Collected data
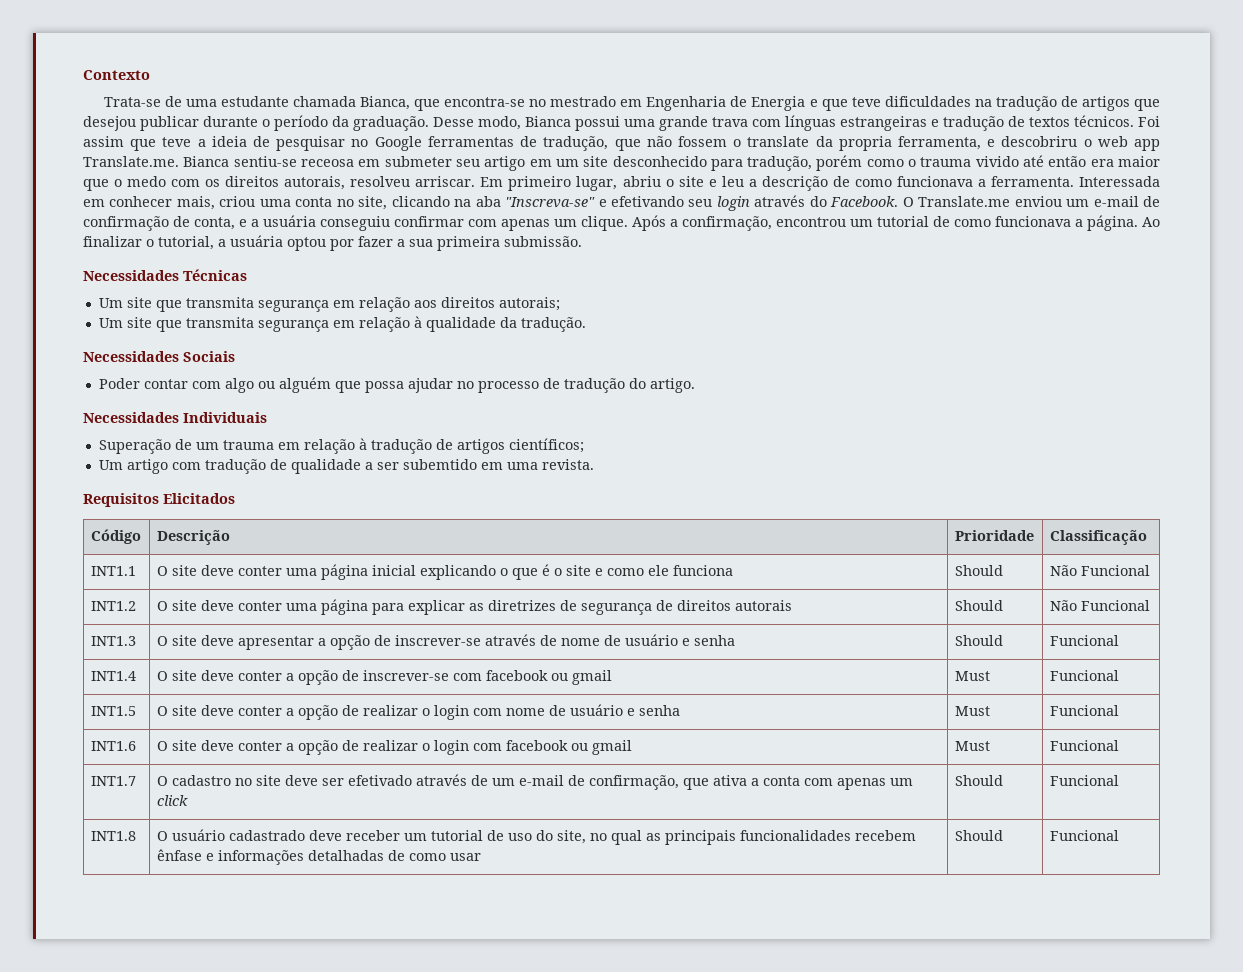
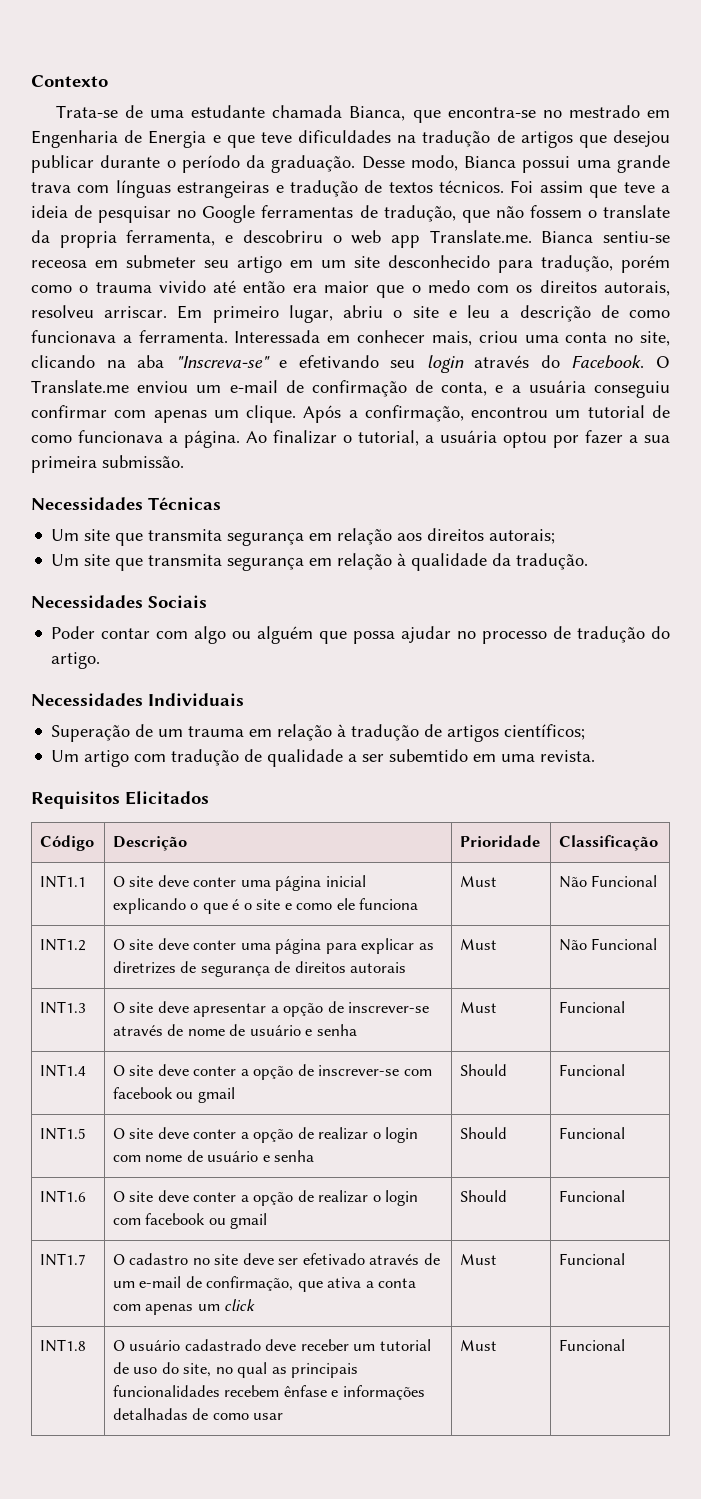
[954,565,1003,576] Should -> [460,876,498,887] Must
[954,600,1003,611] Should -> [460,939,498,950] Must
[954,635,1003,646] Should -> [460,1002,498,1013] Must
[954,671,990,681] Must -> [460,1064,508,1076] Should
[954,706,990,716] Must -> [460,1127,508,1139] Should
[954,741,990,751] Must -> [460,1190,508,1202] Should
[954,775,1003,786] Should -> [460,1254,498,1265] Must
[954,830,1003,841] Should -> [460,1340,498,1351] Must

§ Problem to work on:
Reproduce the entries above exactly, without images.

§ Exercise output:
[954,565,1003,576] Should -> [460,876,498,887] Must
[954,600,1003,611] Should -> [460,939,498,950] Must
[954,635,1003,646] Should -> [460,1002,498,1013] Must
[954,671,990,681] Must -> [460,1064,508,1076] Should
[954,706,990,716] Must -> [460,1127,508,1139] Should
[954,741,990,751] Must -> [460,1190,508,1202] Should
[954,775,1003,786] Should -> [460,1254,498,1265] Must
[954,830,1003,841] Should -> [460,1340,498,1351] Must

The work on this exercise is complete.